We admire the manly candor and boldness, as well as the Christian principle, Southey manifests in reproving the leniency which the British generals showed to the immorality of the French. He speaks of it severely, and rightly condemns his countrymen for meeting at social entertainments "men who were responsible for the horrors committed at Evora and Leiria." Such conduct emboldened the French, and they commenced plundering the treasury, the museum, public libraries, arsenals, churches, houses and stores of individuals. It was found that they expected to carry off the private valuables of the prince of Brazil and other individuals, and of the churches; the royal library and the museum. They robbed the Deposito Publico of twenty thousand pounds, and they demanded the public revenues. They proposed to carry off several ships, and Junot asked for five vessels to convey his personal effects! Such bold robbery could not be tolerated, and the English commissioners, who were charged with the due execution of the convention, were obliged to insist upon restitution. Their demand was unwillingly complied with, and Junot issued an order to his army to restore, within twenty-four hours, everything which had been taken from any public or private establishment. What testimony this order bears to the true character of these men, and wherein does their respectability appear greater than that of the thief or the robber, who confesses at the bar of justice, the filching of a handkerchief, or the midnight burglar? But we have not yet fully developed their nice appreciation of the laws of honor.

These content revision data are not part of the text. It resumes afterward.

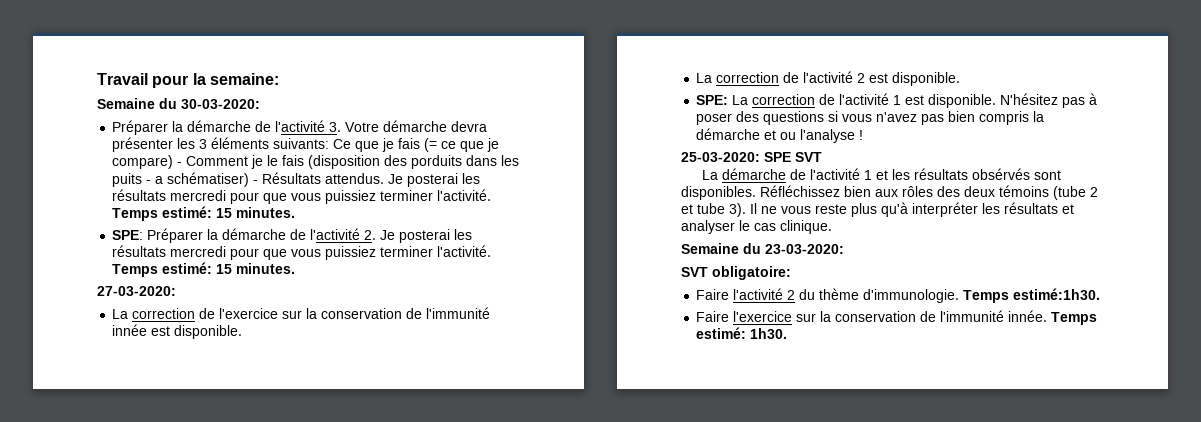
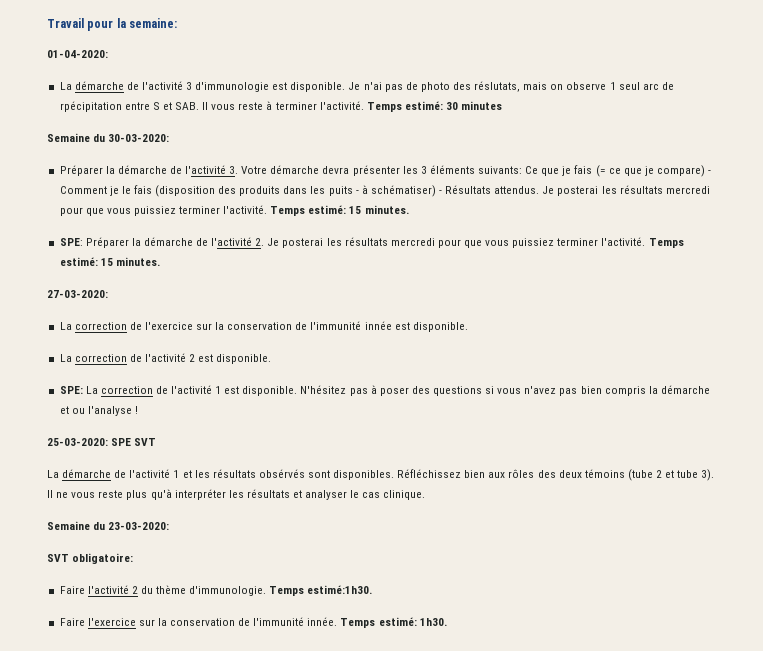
(279, 79) none -> [47,50,108,58] [59,81,674,92] [59,101,503,112] // 01-04-2020: // La démarche de l'activité 3 d'immunologie est disponible. Je n'ai pas de photo des réslutats, mais on observe 1 seul arc de rpécipitation entre S et SAB. Il vous reste à terminer l'activité. Temps estimé: 30 minutes
[411,155,463,169] porduits -> [239,186,281,196] produits
[155,176,164,184] a -> [361,185,368,194] à

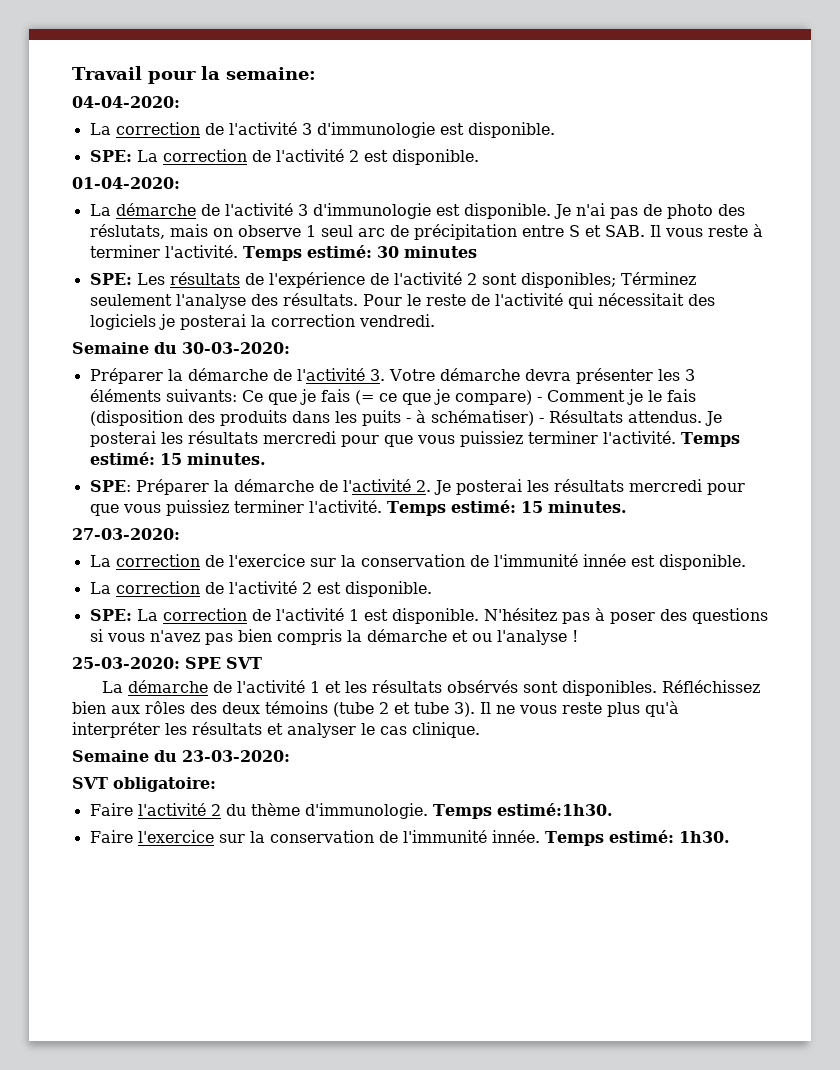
(178, 23) none -> [72,96,180,108] [89,122,555,138] [89,149,479,165] // 04-04-2020: // La correction de l'activité 3 d'immunologie est disponible. // SPE: La correction de l'activité 2 est disponible.
[59,101,122,112] rpécipitation -> [413,224,517,240] précipitation
(503, 105) none -> [89,272,696,288] [89,293,715,309] [89,314,435,330] // SPE: Les résultats de l'expérience de l'activité 2 sont disponibles; Términez seulement l'analyse des résultats. Pour le reste de l'activité qui nécessitait des logiciels je posterai la correction vendredi.

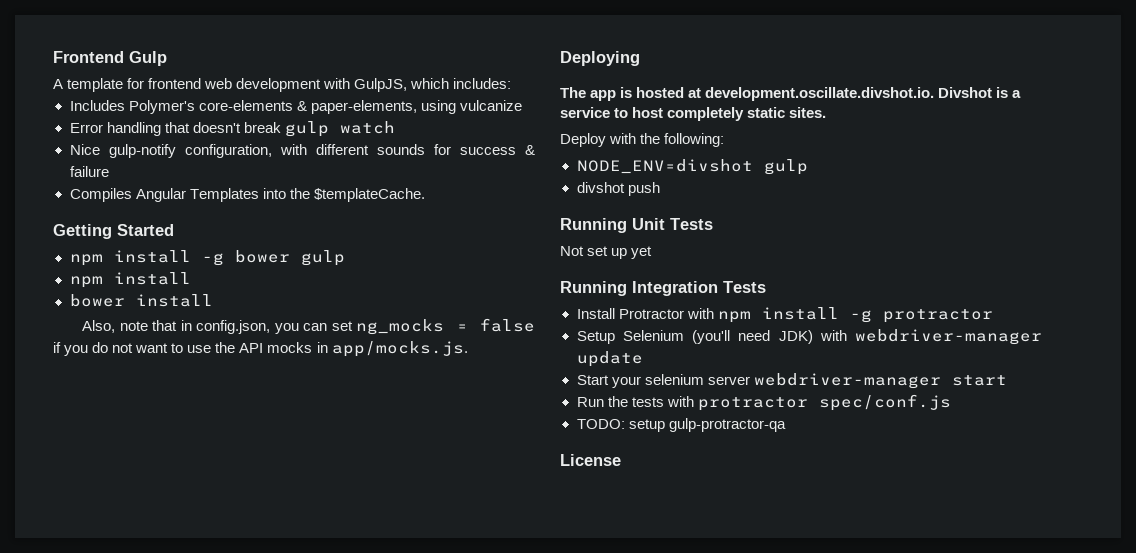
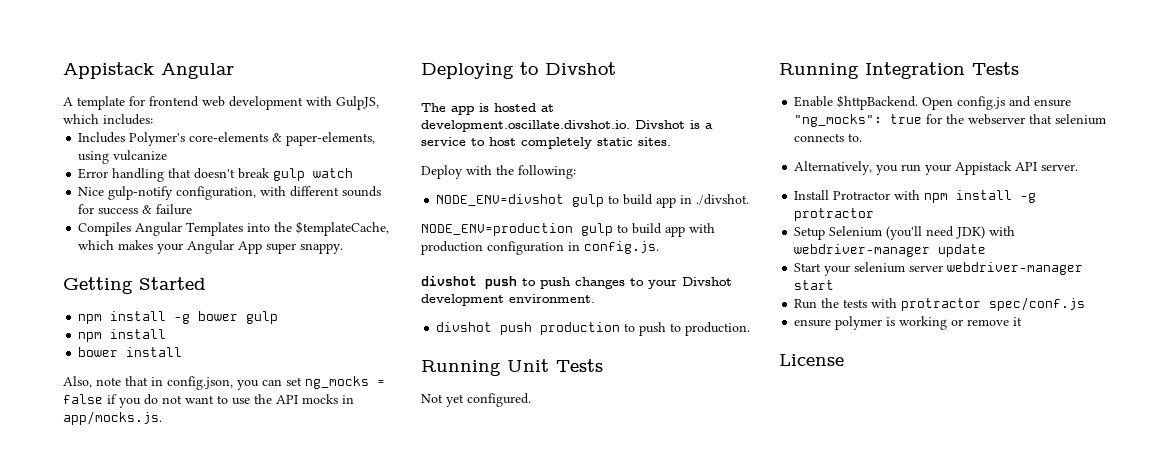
[53,51,167,66] Frontend Gulp -> [63,62,234,79] Appistack Angular
[313,188,425,202] $templateCache. -> [296,221,390,236] [78,240,344,254] $templateCache, which makes your Angular App super snappy.
(640, 58) none -> [520,62,616,75] to Divshot
[576,182,660,196] // divshot push -> [608,194,750,208] [421,223,715,237] [421,241,659,255] [421,275,732,289] [421,294,595,306] [436,322,751,336] to build app in ./divshot. // NODE_ENV=production gulp to build app with production configuration in config.js. // divshot push to push changes to your Divshot development environment. // divshot push production to push to production.
[587,246,628,259] set up -> (443, 398) none
(653, 252) none -> [467,393,531,407] configured.
(766, 287) none -> [794,95,1072,110] [794,114,1107,127] [794,133,863,142] [794,161,1079,175] // Enable $httpBackend. Open config.js and ensure "ng_mocks": true for the webserver that selenium connects to. // Alternatively, you run your Appistack API server.
[576,418,786,432] TODO: setup gulp-protractor-qa -> [794,316,1023,330] ensure polymer is working or remove it

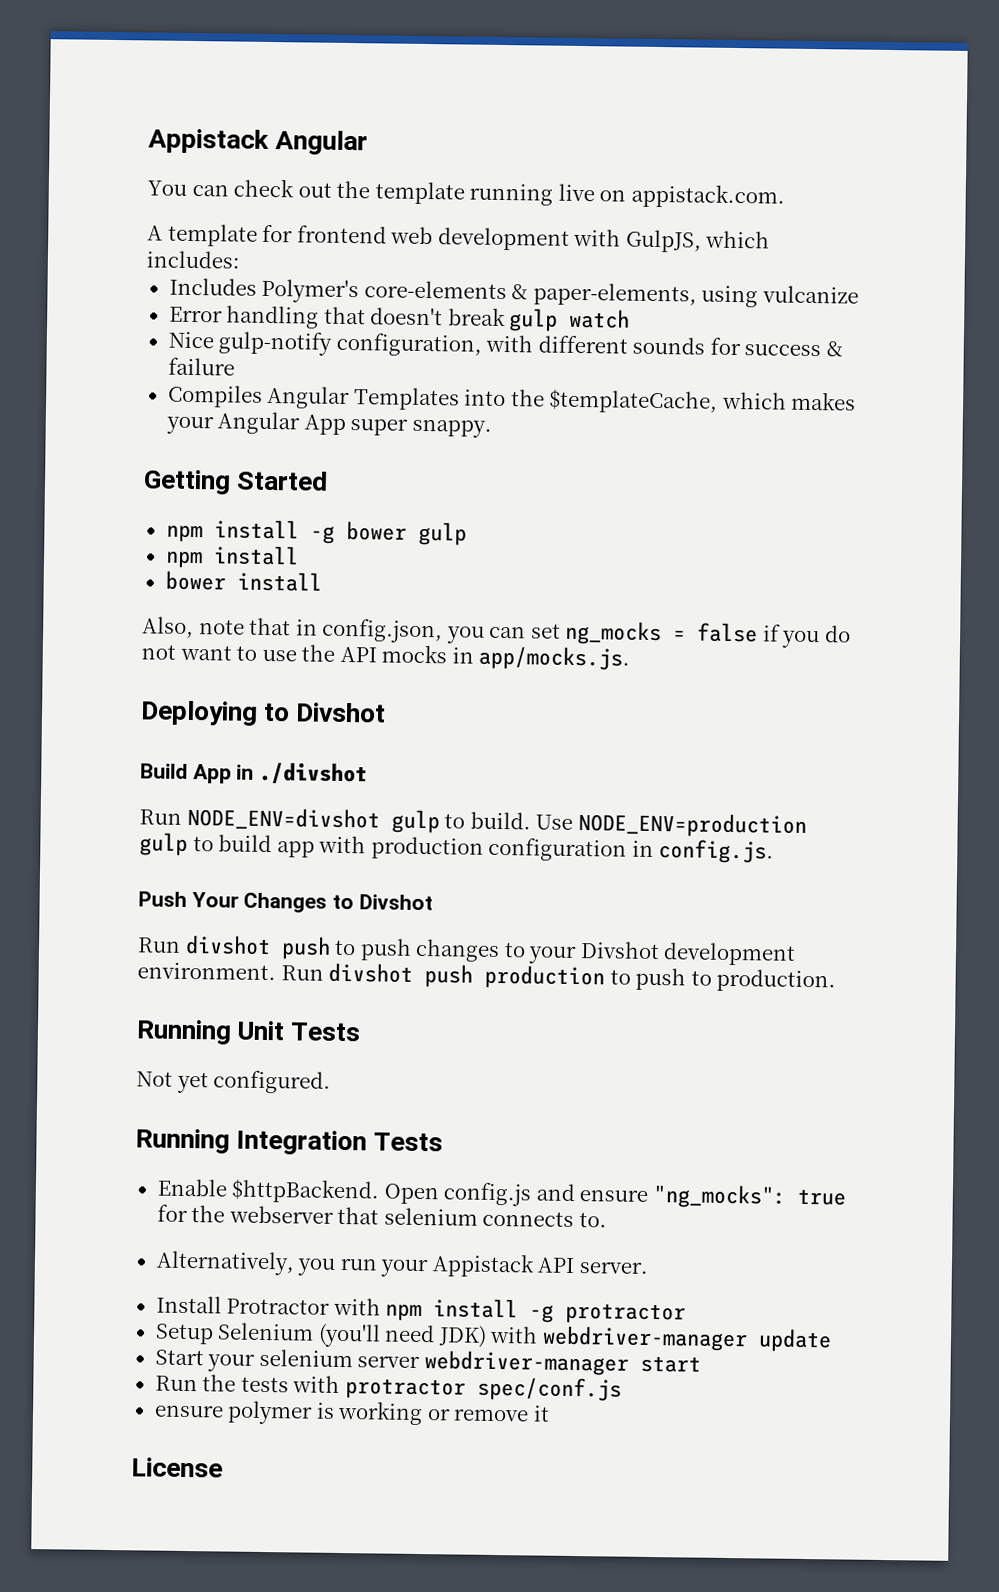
(234, 71) none -> [147,178,785,209] // You can check out the template running live on appistack.com.
[421,103,554,115] [421,120,713,132] [421,137,671,149] [421,165,576,179] [436,194,750,208] The app is hosted at development.oscillate.divshot.io. Divshot is a service to host completely static sites. // Deploy with the following: // NODE_ENV=divshot gulp to build app in ./divshot. // -> [140,761,369,786] [139,806,574,834] Build App in ./divshot // Run NODE_ENV=divshot gulp to build. Use
(659, 247) none -> [138,891,433,913] [137,937,181,953] Push Your Changes to Divshot // Run
(595, 298) // -> [280,965,324,981] Run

Immediately after issuing the order just mentioned, Junot, Duke of Abrantes, general in the army of the Peninsula, and one of the brightest stars that encircled the imperial throne, through the agency of an aide-de-camp, attempted to embark the prince regent's horses as his own property. He

was compelled to restore them. The next day, a similar experiment was tried with two carriages belonging to the duke of Sussex, and with like success. Then it was found that he had embarked a collection of pictures. Being charged with it, he said they had been given him. This was found to be false, and he then tried to shift the blame upon a relation of his, who, refusing to land or to give up the paintings, was compelled to do both. Fifty-three boxes of indigo were then discovered among Junot's "personal" effects, but he disclaimed any knowledge of them, and the commissioners acquitted him of the charge of stealing them, with what reason, does not appear. In all the instances above named, the robbers-such they literally were, — were detected, and obliged to refund. But the enormous sums of gold and silver coin which they had taken, could not be recovered, or were not, as it appears, through want of energy. The silver melted into bars, which they had stolen from the churches, was also the subject of considerable negotiation, and a compromise was at length agreed to, by which the French bound themselves to pay their debts with this stolen specie. But even then, ingenuity was put to the torture, to wring from her some method of avoiding the payment. Southey alludes to these efforts; but we are tired of transcribing these records of dishonesty and meanness, and trust we have done enough to show how amply we could justify the language used in the commencement of this article. We conclude with the just comments of the historian.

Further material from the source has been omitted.